L: I do feel that they are relatable, because a lot of us are on dating apps like Tinder, and a lot of us have been involved in hookup culture within college campuses. It’s very similar across a lot of college campuses, especially with objectification and fetishizing. Hookup culture is seen as a source of social currency, it’s almost an obligation, as we’re not cool if we don’t do it.
RC: Did you expect your account to become this successful?
L: No, it honestly just began as a joke between me and my friends. The success is definitely a pleasant surprise, and a lot of it is stemming from the new press from different publications.
RC: What is the impact that you hope your account makes?
L: I want this account to be educating in some way and helpful in that sense to other women of color. Not many spaces are made for us and by us; I want to expand the stuff that is talked about beyond myself to the experiences of women of color who have different experiences and identities that I am not able to talk about.
RC: What do you think should be learned from this?
L: It depends on who you are.

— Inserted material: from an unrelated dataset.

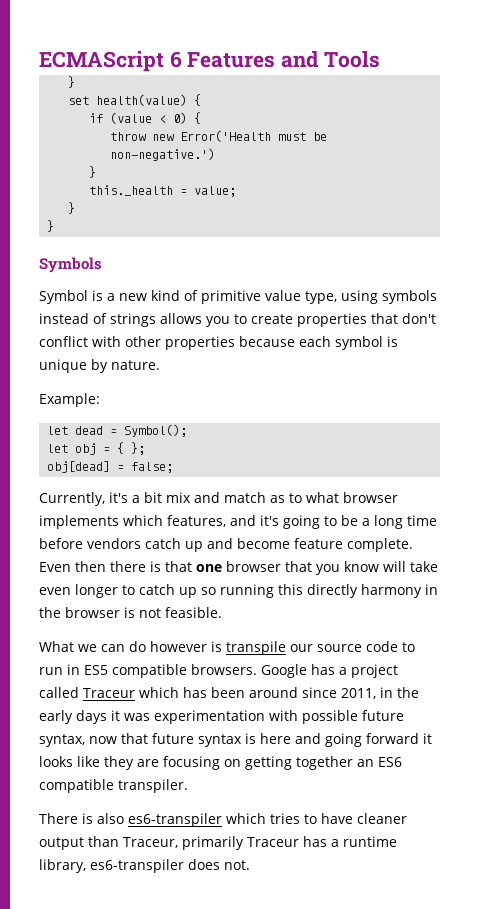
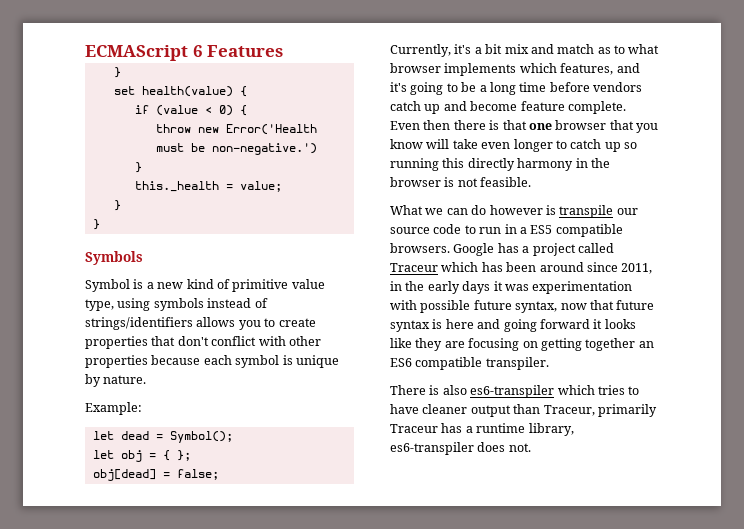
[281,51,380,68] and Tools -> (284, 51) none
[110,313,156,327] strings -> [85,317,193,330] strings/identifiers
(80, 669) none -> [519,227,527,234] a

I want the take away to be different depending on if you’re a woman of color, white woman, white man or a man of color. For women of color I would like them to know that you’re not alone. These things happen to a bunch of us, but here you’ll find a source of empowerment and a set of experiences that you couldn’t find the words for before.
For white men, thank you for your interest in this account and I’m glad that you’re learning, and I want you to learn, but also understand that this space was not meant directly for you. You are a guest in this space. By all means learn and participate but be respectful.
RC: What do you think needs to change?
L: A lot of the burden of education has historically fallen on women of color, and we are already exhausted with our own survival. I think we need to urge other allies who are white or male to step into those roles when they can. On a broader systematic level, we need to have a change in leadership. Who we let come into power is obviously white men who preserve that power and privilege at all costs.
With campaigns and funding of smaller non-profits, gradually it will start to affect the upper levels, which will in turn affect change in other places. It is not something that will change overnight, it is a constant battle that we will have to make.
RC: The contrast between the pictures and the Tinder messages is very interesting. Why do you choose to add pictures like these?
L: Basically, for the humor. Usually, they relate to the message. I found that the reality of working within the mediums, the face and body become commodities. If other people are going to learn and get stuff out of this account, I want them to do it in a way that they find consumable. Commodifying my own body and face is just a reality of Instagram if I want people to learn and take away other things.
RC: Do you receive a lot of hate messages on this account and how do you handle them?
L: I do receive a lot of hate messages. Recently, it’s a new cusp, with a lot of death threats, that I’m gross and spreading hate and racism, which is wild. I get a lot of comments like that from men either DMing me these things or commenting on my pictures. Along with the awful Tinder messages in general, sometimes people on Tinder recognize me from my Instagram, and then they go off.
To handle this, I’ve really just become desensitized. I’ve dealt with this stuff for a couple of years now, but it has been a lot harder recently. When it gets bad I just have to take a breather from Instagram, do things that I love and have always rejuvenated me and spend time with people who love and support me. Having found a community of other women of color has been especially important.
RC: What advice do you have to girls who receive so many Tinder messages like these?
L: While I encourage forms of fighting back, I also encourage you to think of your own safety. Sometimes, it is not feasible to retort back with so many remarks. Take care of yourself, do important self-care and don’t be afraid to delete these apps. It’s not worth it to suffer for the goal of attaining a boyfriend or a hookup.